• _To do_: Reproduce, exactly and only, the lines of the data that follows from the one containing "html: none ->" down to the one containing "text: 伤亡或者受威胁人员情况较为严重 ->", without pictures.

• _Data shown_:
===

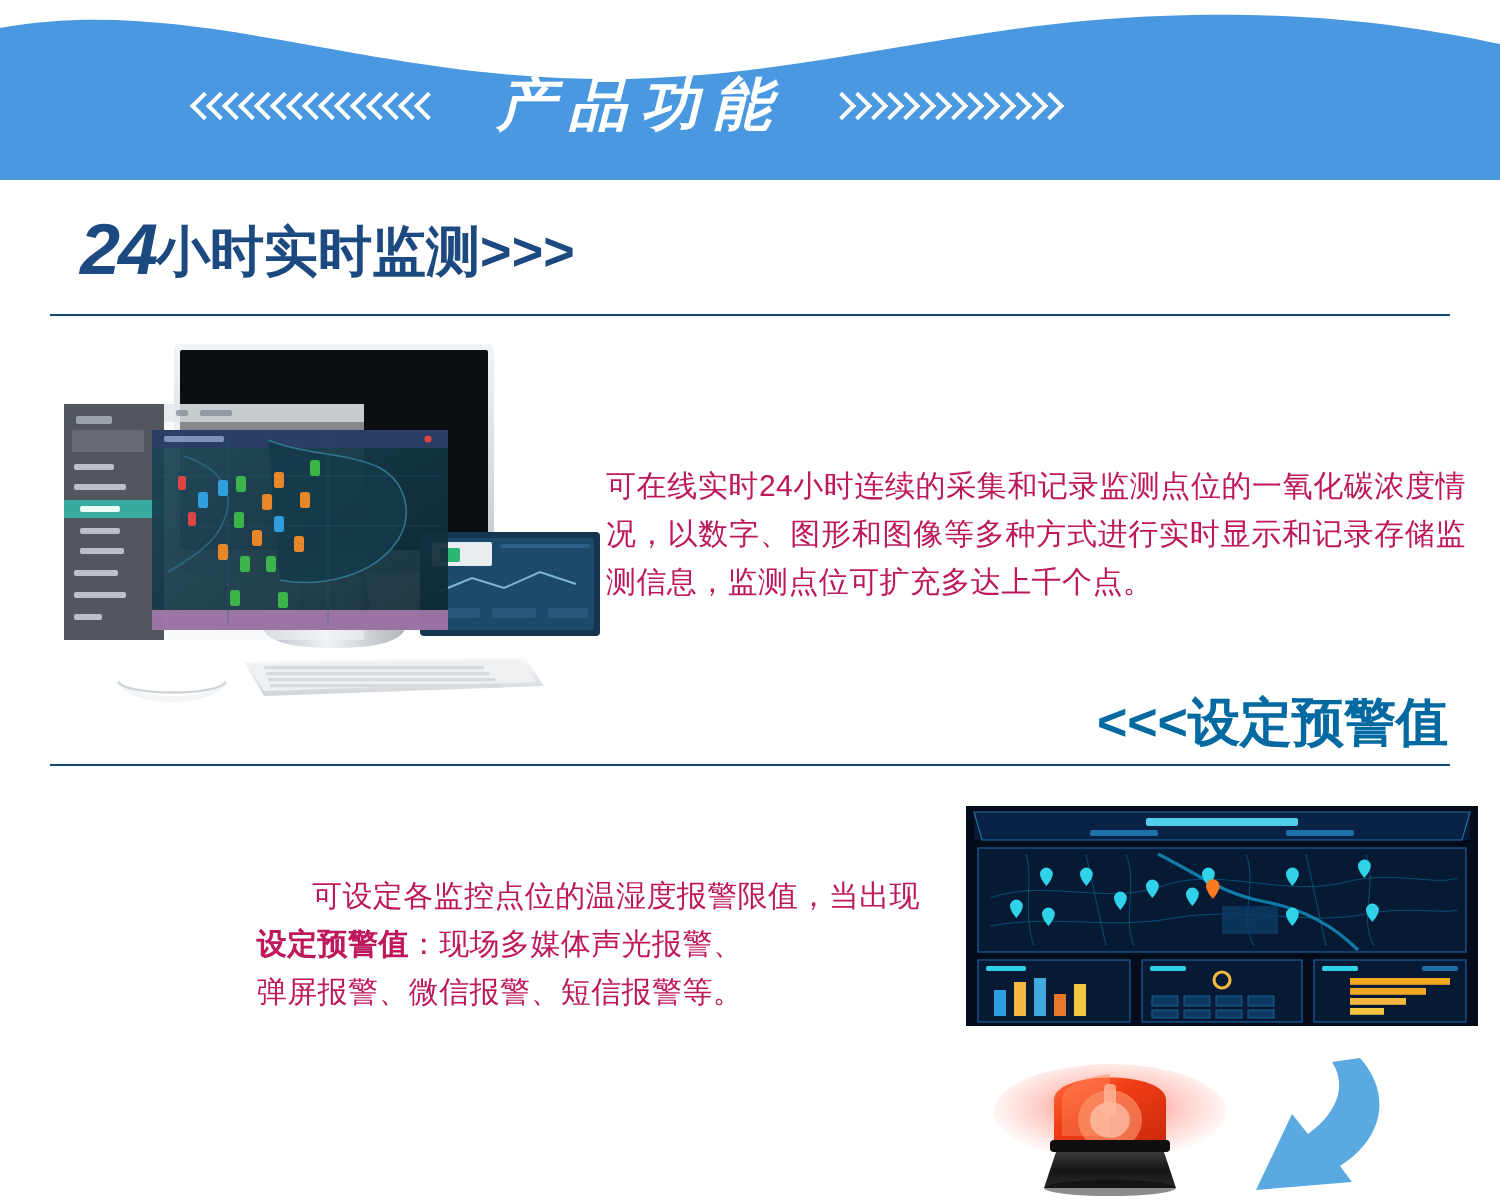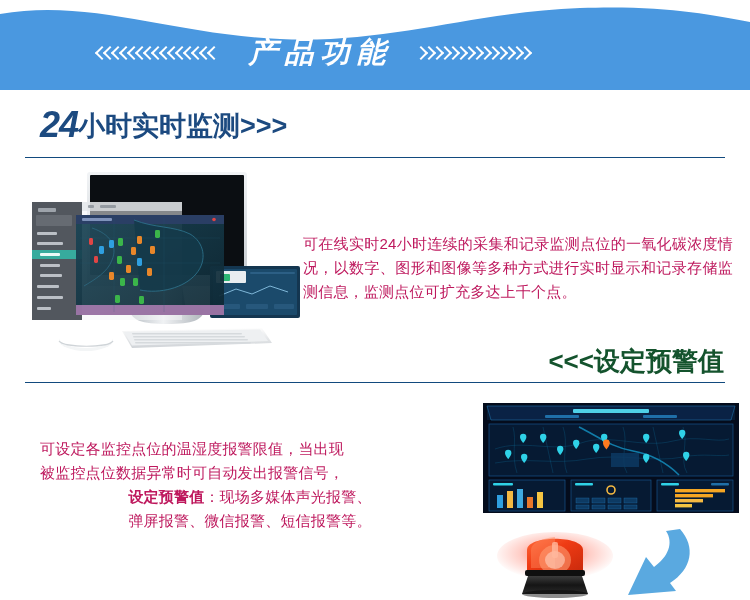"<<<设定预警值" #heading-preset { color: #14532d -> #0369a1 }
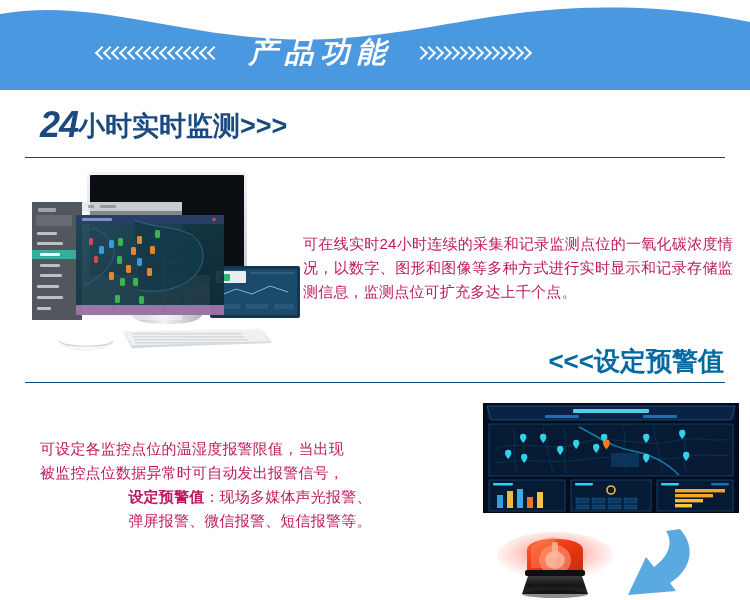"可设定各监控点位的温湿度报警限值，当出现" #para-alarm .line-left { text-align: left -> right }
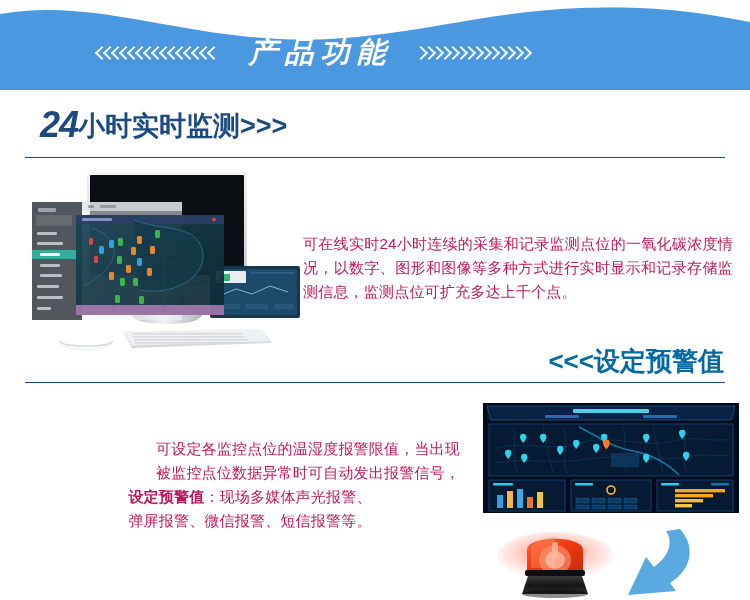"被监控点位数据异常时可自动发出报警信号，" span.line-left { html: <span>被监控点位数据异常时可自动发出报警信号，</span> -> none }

===

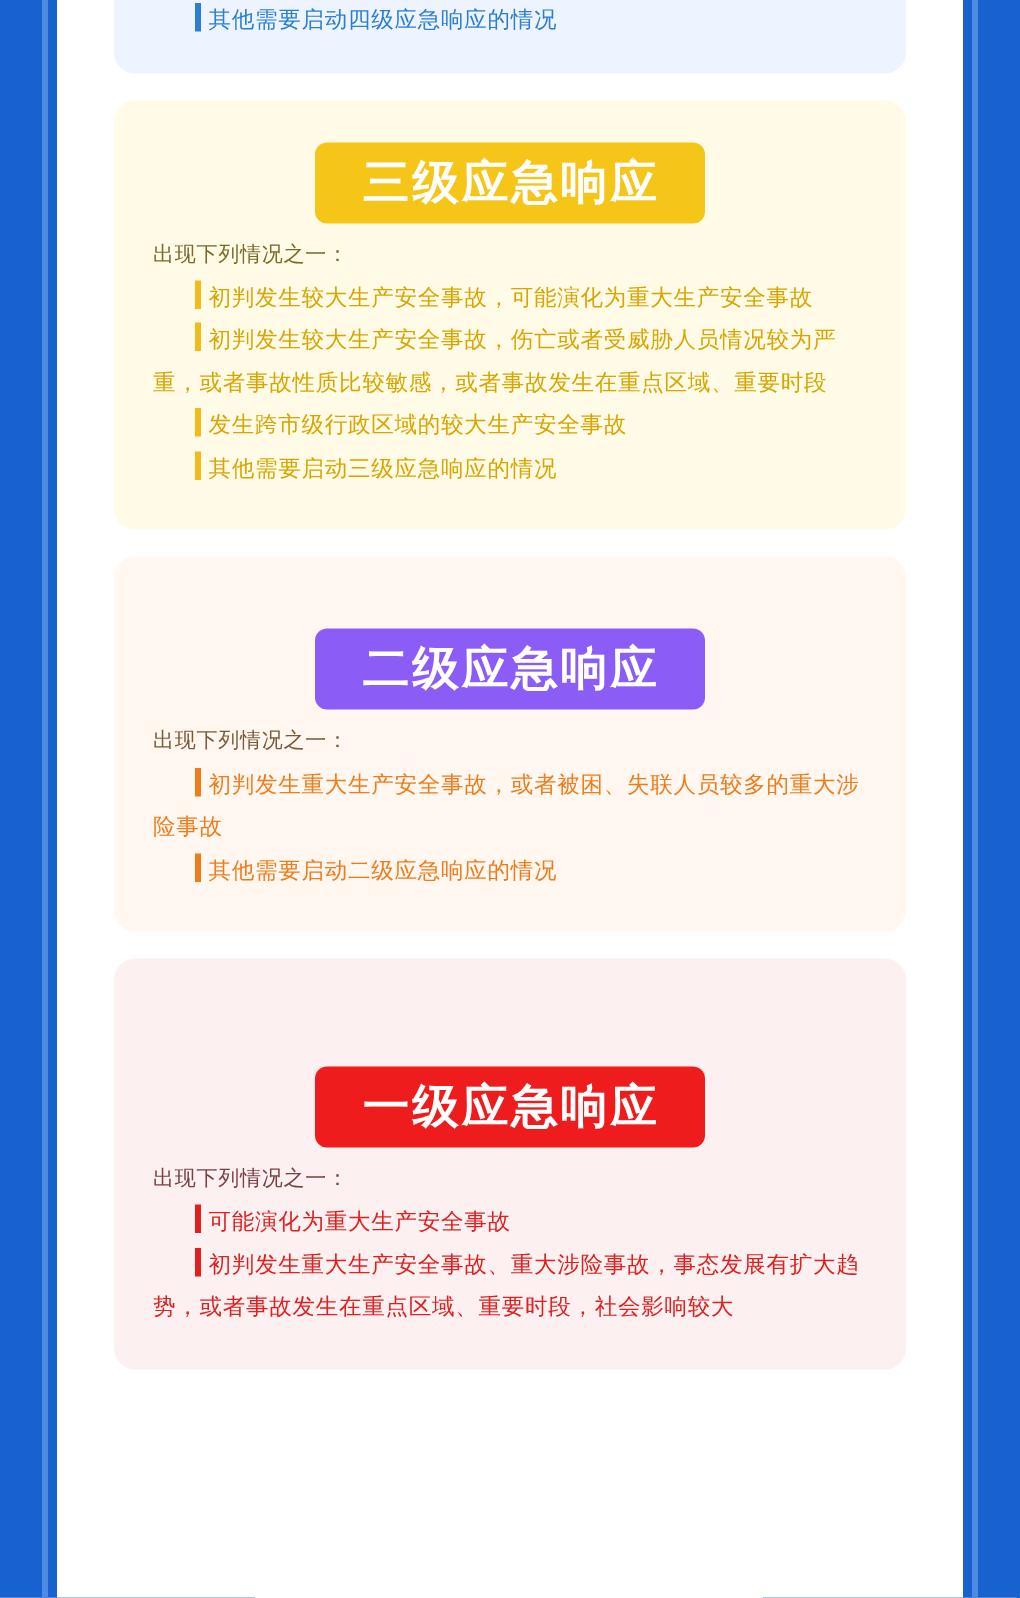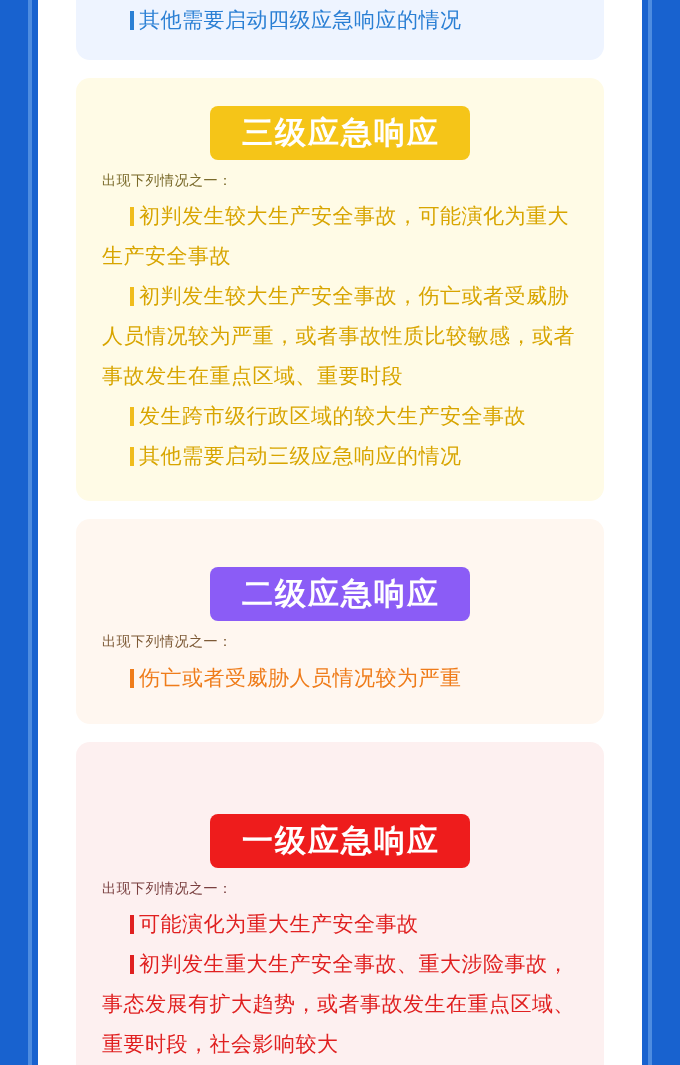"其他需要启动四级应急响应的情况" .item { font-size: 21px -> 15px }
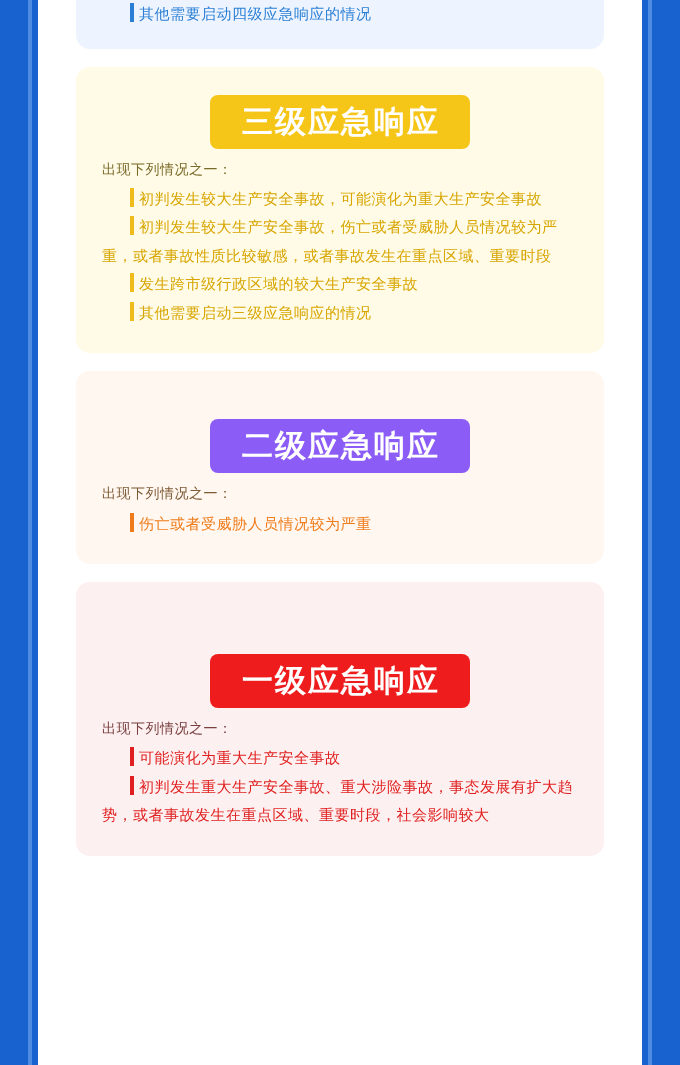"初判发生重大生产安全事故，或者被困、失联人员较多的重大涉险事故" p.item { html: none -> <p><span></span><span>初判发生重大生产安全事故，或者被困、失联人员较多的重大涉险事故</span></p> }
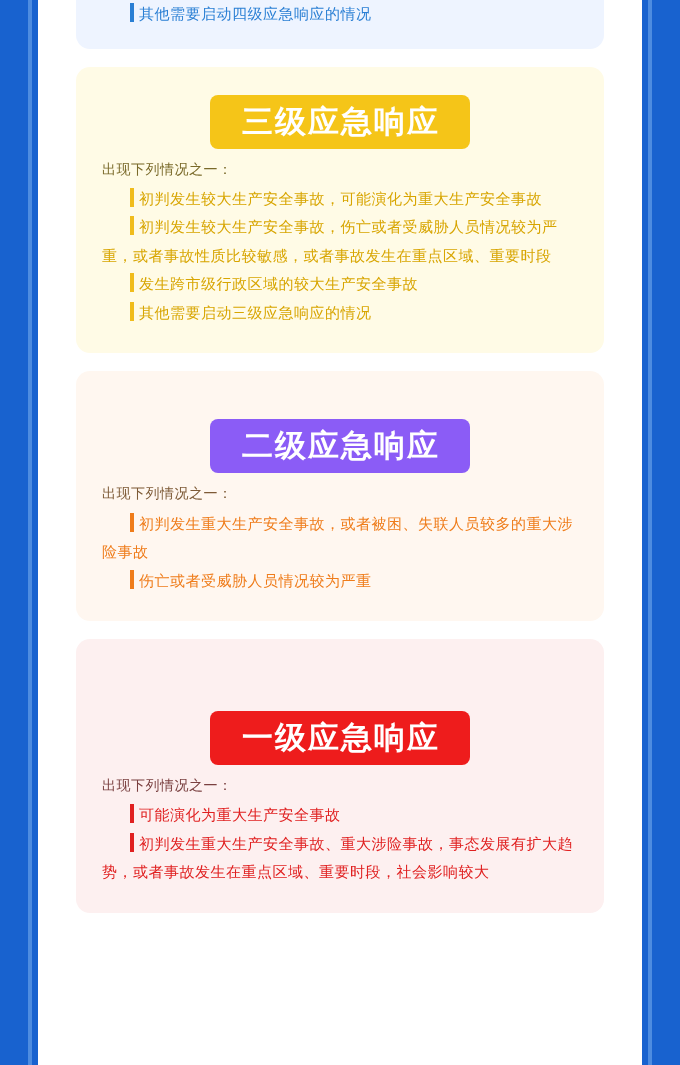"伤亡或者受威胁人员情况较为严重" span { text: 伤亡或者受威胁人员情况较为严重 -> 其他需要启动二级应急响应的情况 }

===

• _Solution to this exercise_:
"初判发生重大生产安全事故，或者被困、失联人员较多的重大涉险事故" p.item { html: none -> <p><span></span><span>初判发生重大生产安全事故，或者被困、失联人员较多的重大涉险事故</span></p> }
"伤亡或者受威胁人员情况较为严重" span { text: 伤亡或者受威胁人员情况较为严重 -> 其他需要启动二级应急响应的情况 }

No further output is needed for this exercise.